If Fiat’s public pronouncements on the 200 are anything to go by, the company hierarchy is itself lacking a degree of confidence in public reception to the car. Speaking to Italian journalists on the sidelines of the Detroit show, Marchionne admitted he was aware of “skepticism” about its viability in Europe, but insisted the changes to the interior, suspension and engine made the 200 not just a dramatic advance over the Sebring, but “very advanced” in its own right.

According to Automotive News Europe, Lancia hopes the ‘Flavia’ will give the brand an image boost, although this is little more than wishful thinking. More concretely, it is looking to achieve solid profit margins on the car, as, in terms of price, it will be positioned above the C/D-segment-straddling Delta hatchback. In this context, however, it is pertinent to ask how many units Lancia can expect to sell. The strategy of positioning the 200 above the Delta appears to leave the car a near-nonexistent niche in the market, since the price of a basic Delta 2.0 MultiJet rivals that of accomplished and equivalently-engined D-segment competitors such as the Ford Mondeo. It is hard to imagine the same engine, installed in the ungainly shape of the 200 and commanding a price premium over such well-established rivals, will find much favour amongst a European buying public all too familiar with the Sebring’s inadequacies. The car’s bodystyle is also a potentially significant inhibitor to sales, as hatchbacks and estates dominate this segment of the market in Europe, at the expense of four-door sedans.
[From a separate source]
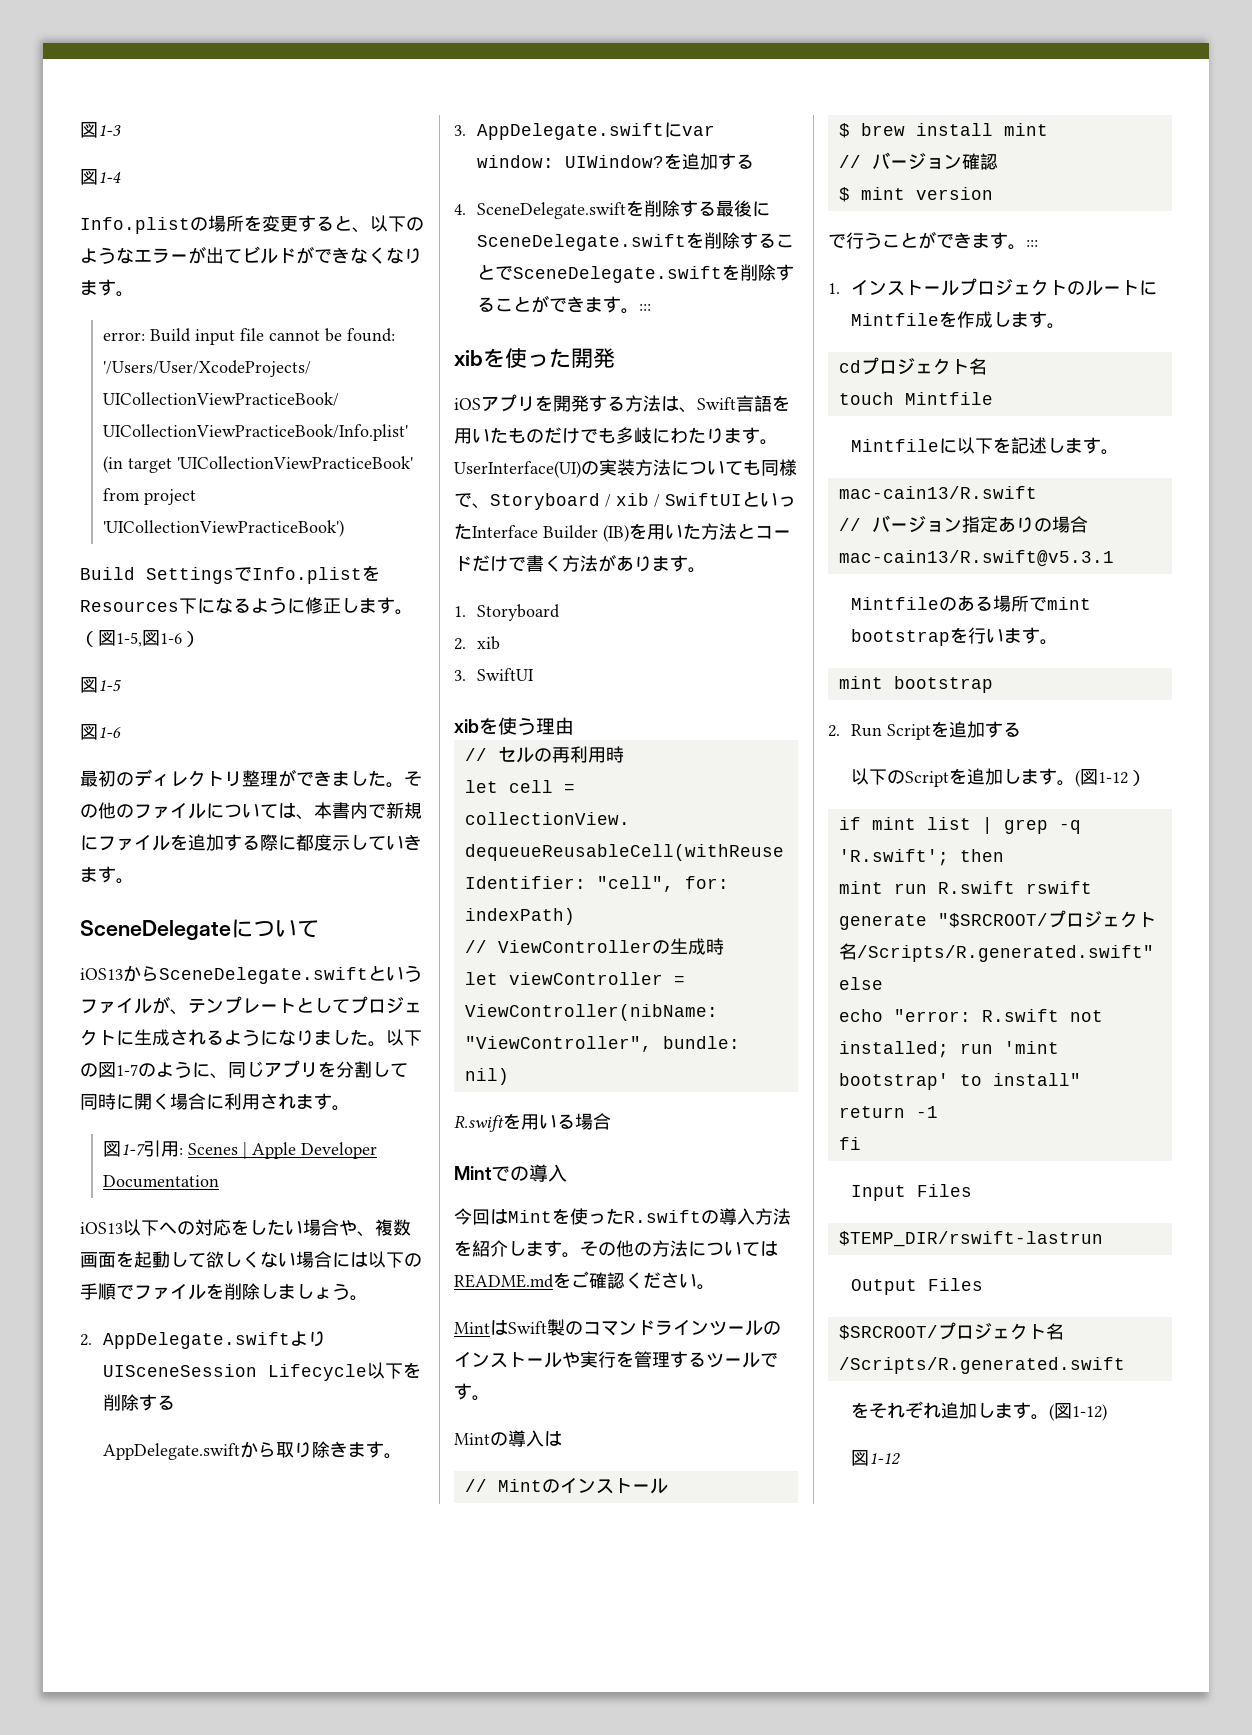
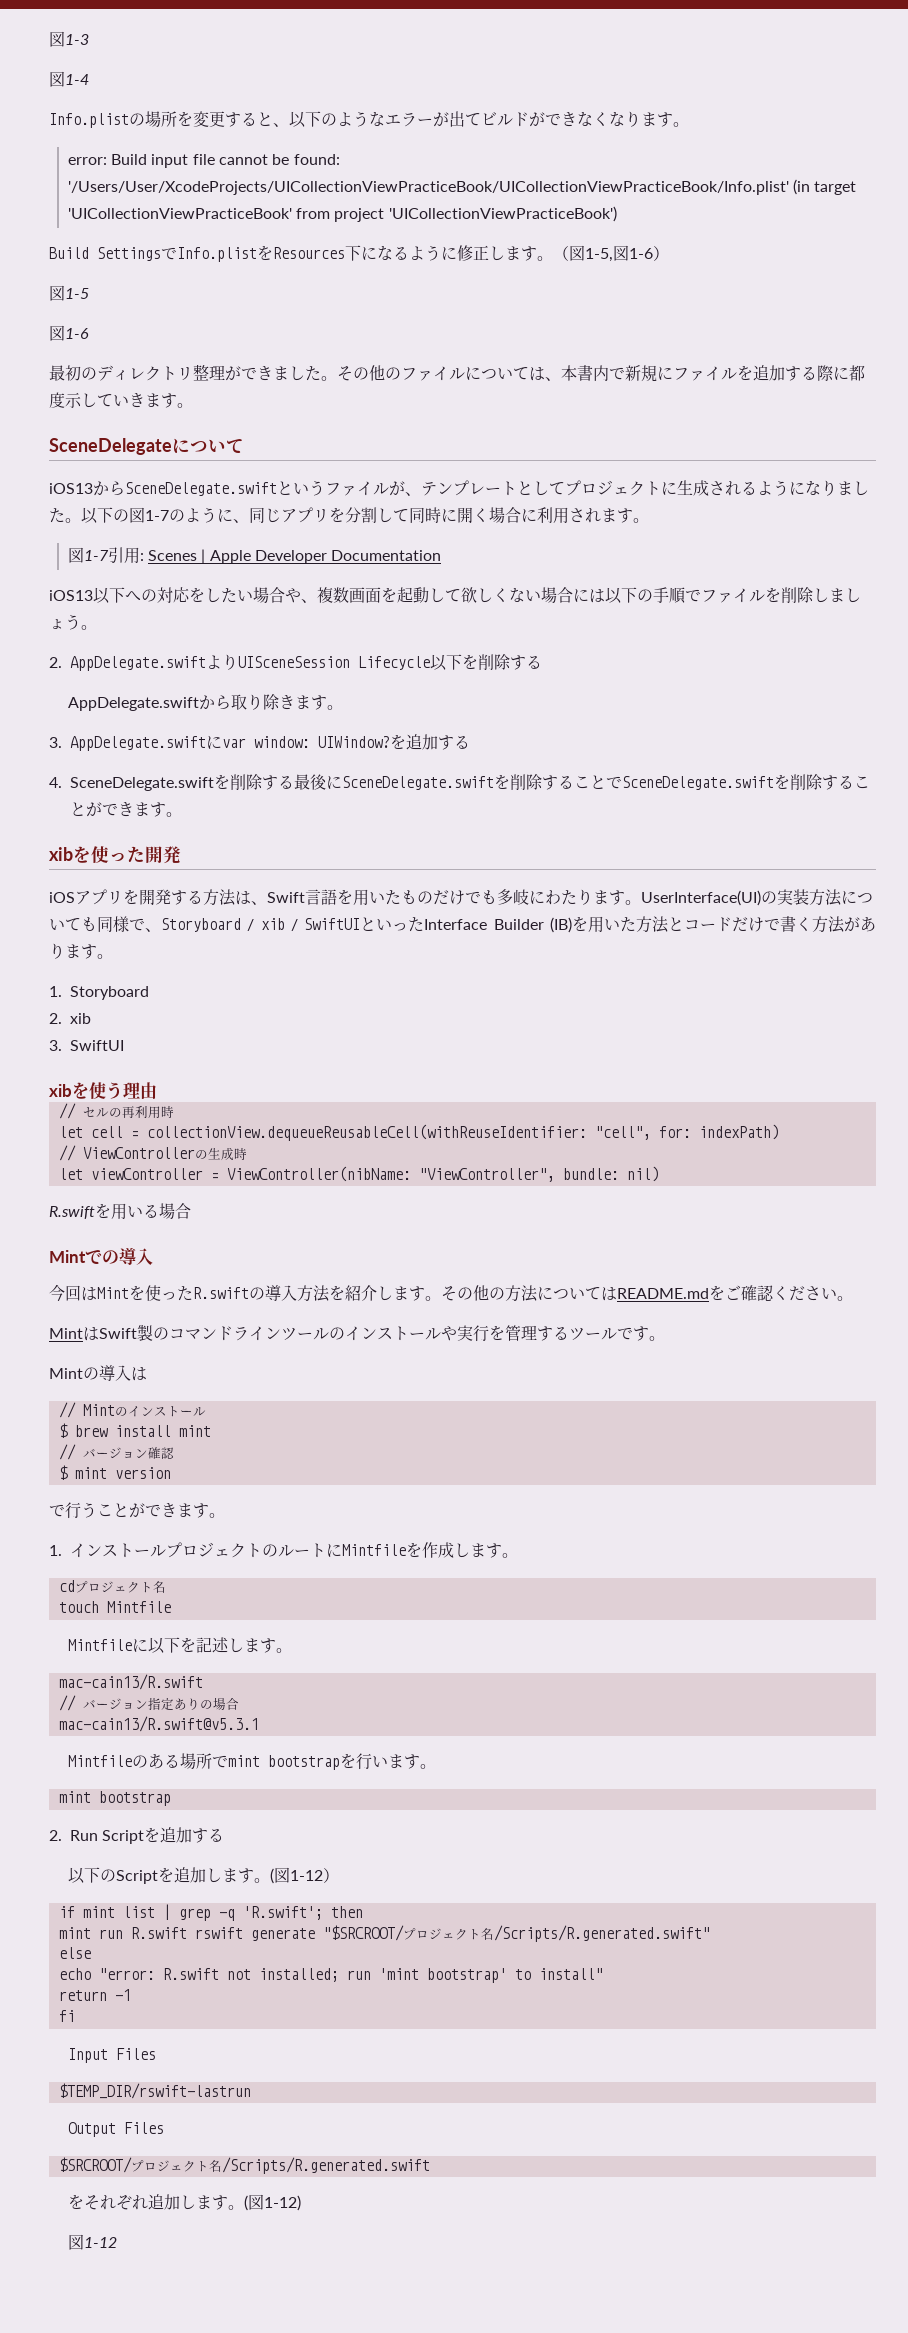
[639,304,652,311] ::: -> (182, 814) none
[1026,240,1038,247] ::: -> (225, 1515) none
Moreover, Lancia has somewhat surprisingly chosen to display the 200 in public in Geneva this spring, giving a reasonably dated product a very tough job to be seen and heard within a plethora of genuinely new models arriving from almost every carmaker at the world’s most important motor show – not the least of which are Lancia’s own. It is a curious decision since the Lancia-badged 200 won’t go on sale in Europe until early 2012 – nearly 12 months away – as engineering and proving work on the diesel engine installation is not yet completed.

Nevertheless, at the Swiss show, it will form part of a ‘new’ product onslaught for the upscale Italian brand, which will also present rebadged versions of the recently-refreshed Chrysler 300 sedan and Town & Country minivan, replacing the out-of-production Thesis executive sedan and Phedra MPV respectively, as well as the all-new, Polish-built Ypsilon, which is based on a lengthened version of the Fiat 500 platform. Observers, meanwhile, have been quick to dub the rebadged 200 Lancia’s ‘Arna moment’, a reference to an unlamented joint project between Alfa Romeo and Nissan in the 1980s which is now most famous as the butt of press jokes.